Olhe. É assim que a obra A vida que ninguém vê se encerra. Eliane Brum
nos diz em seu texto ‘’Gosto de olhar, mas não de falar. Gosto de ser
invisível’’. É com um olhar, uma percepção apetecida pelo que se diz diferente,
por aquilo que não recebe um palco nem um holofote, pelo que não vira manchete
dentro dos jornais e veículos midiáticos, que Brum olha para uma dor que é surda,
silenciosa, turva, inefável, para aqueles que experienciam a dor da
invisibilidade social. Por através de 21 reportagens, Brum nos apresenta essa
dor, nos direciona os olhares para pessoas que encontramos no nosso cotidiano, cheios
de tautologia, corriqueiramente, em semáforos, em ruas, praças, avenidas, filas
de banco, mas que negligenciamos. 21 reportagens, ou 21 vidas, A vida que
ninguém vê nos apresenta em um diálogo rápido, mas não sem complexidade,
essas pessoas que são imperceptíveis à nossa visão, ou até mesmo aquelas a quem
já negligenciamos um olhar atento, quantos vidros da janela do carro já
levantamos para Camilas no semáforo vermelho? Três ou dois? Ou então, quantas
vezes já saltamos por cima de Alverindos (Sapo) sem sequer olhar para baixo?
Duas ou três? E quantas vidas se perdem pela omissão todos os anos? A esses
números não temos acesso. É com esse estigma quase naturalizado, vício
descontente intrínseco que adquirimos, que Eliane Brum, com suas reportagens, dá
um olhar de volta para esses olhares cheios de gana, mas em situação de
invisibilidade social.
Apesar
de contar com uma escrita de fácil acesso, ou seja, não é necessário de fato,
nenhuma bagagem acadêmica para a compreensão do texto, A vida que ninguém vê
faz outras exigências de seus leitores. Em cada retrato, cada narrativa, há um
enorme e inquietante ofício de empatia pelo olhar do outro. É decerto necessária
a capacidade de inspirar a dor do outro. E, uma vez feito, a leitura se torna densa,
complexa, causa desassossego, amargura, revolta, indigestão e muitas vezes ‘Weltschmerz’
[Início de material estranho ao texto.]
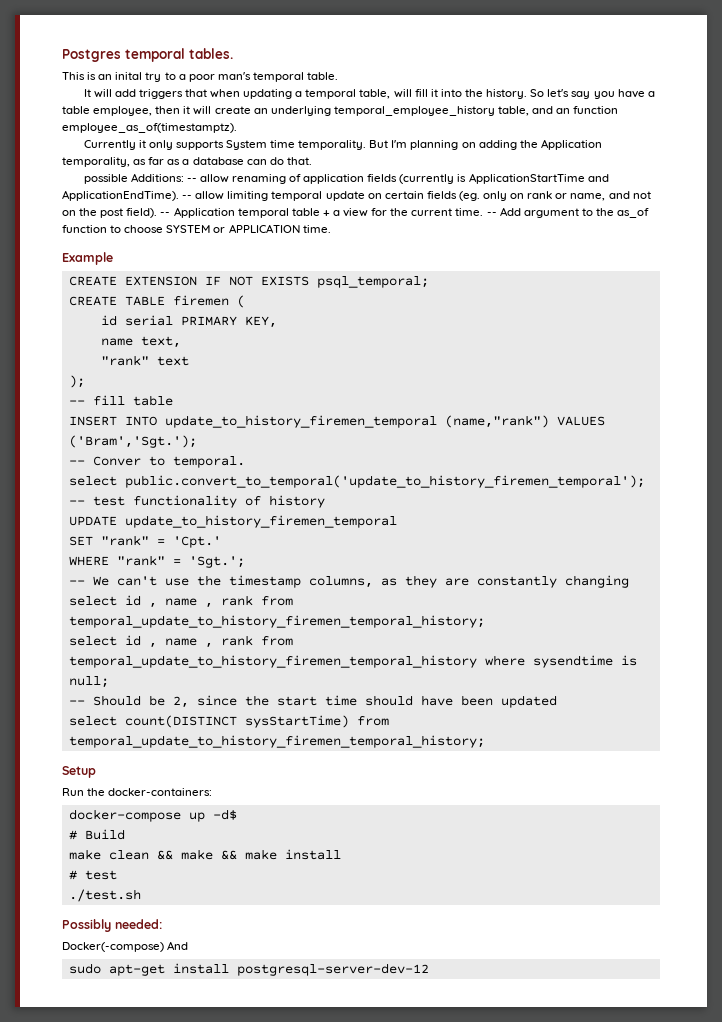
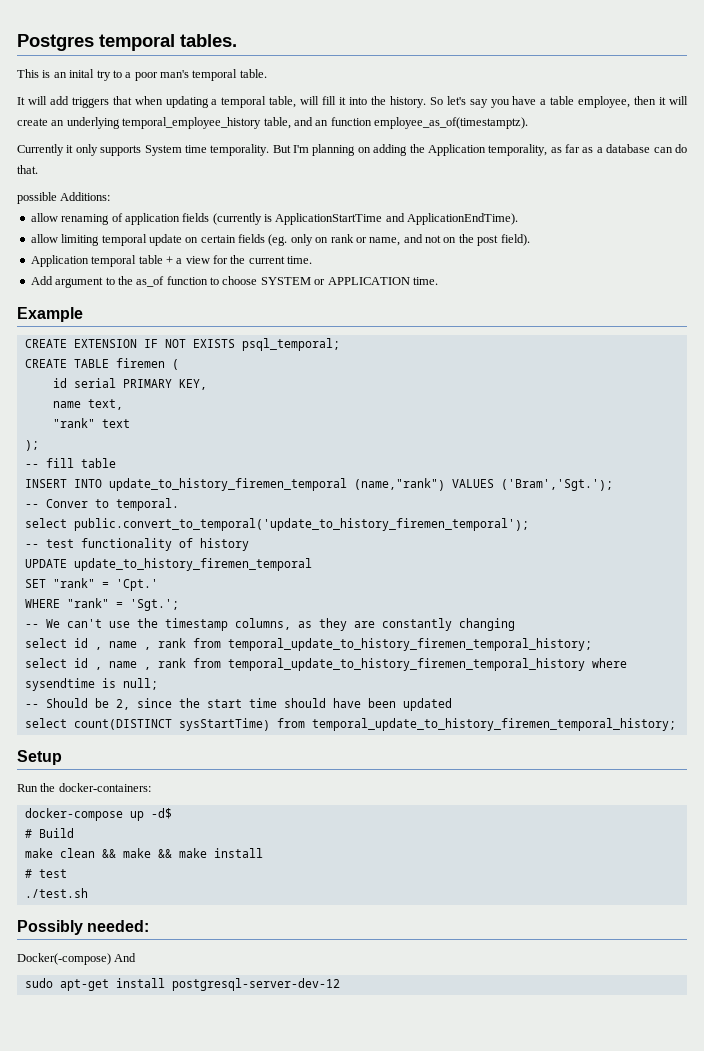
[186,178,197,182] -- -> (111, 196) //
[182,195,193,199] -- -> (519, 219) //
[160,212,171,216] -- -> (530, 240) //
[486,212,497,216] -- -> (313, 260) //

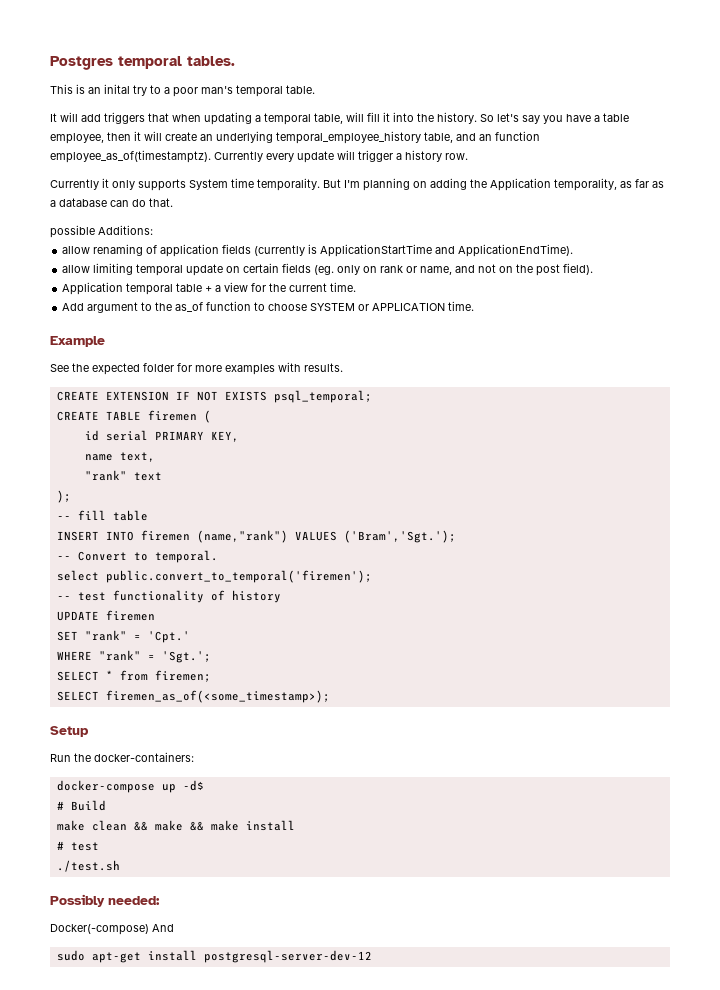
(528, 123) none -> [214,150,468,163] Currently every update will trigger a history row.
(83, 314) none -> [50,362,343,375] // See the expected folder for more examples with results.
[108,478,347,491] update_to_history_firemen_temporal -> [140,530,190,541] firemen
[45,499,88,508] Conver -> [77,551,127,561] Convert
[73,518,529,531] public.convert_to_temporal('update_to_history_firemen_temporal'); -> [105,570,372,583] public.convert_to_temporal('firemen');
[73,558,312,571] update_to_history_firemen_temporal -> [105,610,155,621] firemen
[24,618,515,631] [24,638,592,651] [24,658,627,671] [24,678,158,691] [24,698,452,711] [24,718,676,731] -- We can't use the timestamp columns, as they are constantly changing // select id , name , rank from temporal_update_to_history_firemen_temporal_history; // select id , name , rank from temporal_update_to_history_firemen_temporal_history where sysendtime is null; // -- Should be 2, since the start time should have been updated // select count(DISTINCT sysStartTime) from temporal_update_to_history_firemen_temporal_history; -> [56,670,211,682] [56,690,330,703] SELECT * from firemen; // SELECT firemen_as_of(<some_timestamp>);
(dor de mundo), que seria a dor que sentimos após tomarmos a consciência
profunda do mal e do sofrimento. A cada reportagem e a cada vida que
acompanhamos, isso se torna mais inevitável. Há dicotomia dentro dos textos,
metade se lê, metade se sente. Cruzamos com a miséria extrema por diversas
vezes dentro das reportagens. Símbolo disso é a reportagem que toma para si o
nome de “Enterro de pobre”, que conta a história de Antônio, de vida
financeiramente pobre, cheia de abdicações e lutas, que se torna uma vida sem
lugar, a ponto de “não ter lugar para morrer”(p. 37). Antonio percebe que esse
é o destino de pobre, dele, dos seus filhos e seus netos. A narrativa continua
num ciclo de pobreza e impossibilidade tão simbólico quanto “Vida Maria” ou em “O
menino do alto”, história de um menino que enfrentou todos os dias o mesmo teto
após ter suas pernas assassinadas por ter nascido do lado errado da cidade.
Brum,
em dado momento, faz um retrato de um certo conde, Manoel Marques de Souza “O
conde decaído”, que ficou um tempo entre Duque de Caxias e Riachuelo, e mais a
frente se estabeleceu em algum canto em Porto Alegre. Trata-se de uma estátua
de mármore de um homem que algum dia já teve inúmeras ambições. Brum julga-a
como esquecida, como um mármore esculpido que ninguém mais vê. Entretanto, decerto
a estátua de mármore deve ter recebido mais olhares abstraídos do que qualquer
personagem presente dentro das reportagens; mas cada personagem tem certamente
mais ambição que qualquer estátua em Porto Alegre. Em A vida que ninguém vê,
no meio de toda miséria, testemunhamos ali muita sede, sede de realização, fome
do querer. Personagens que mostrariam a fome e escreveriam o pão. Como a gana
incomensurável de Dona Maria de ler o mundo, de se alfabetizar, ato que para
quem dispõe de exequibilidades pode parecer tão banal quanto a própria
respiração, mas para Dona Maria é mais do que suficiente para deixar tudo para
trás e ir em busca de uma realização. Adail que quer voar, e voou. Frida que
desejava um certo vereador. As vontades são diversas, todas encontradas em
entrelinhas e na marginália; vontades que partem da desimportância e da simplicidade
que imaginamos da sua realização, mas que são porta voz para uma empatia com
cada reportagem dentro do livro, e até da pretensão de Brum com seu livro.
Brum,
além de nos fazer olhar para cima, baixo, esquerda e direita, pontua no fim de
seu livro sobre algumas prospecções do novo jornalismo, um jornalismo mais
digital que não suja os sapatos, isto é, não vai pra rua, não tem contato entre
o entrevistador e o entrevistado, um jornalismo que vai para a rua com o
objetivo de preencher uma planilha pronta, talvez, por exemplo: “o que, quem,
quando, onde, como, por quê”. Eliane Brum tem a pretensão de que seu livro seja
lido dentro das faculdades para a quebra desse paradigma, de um jornalismo
instantâneo, automatizado. Após a leitura de A vida que ninguém vê fica
inegável a importância de sujar os sapatos para uma percepção do outro.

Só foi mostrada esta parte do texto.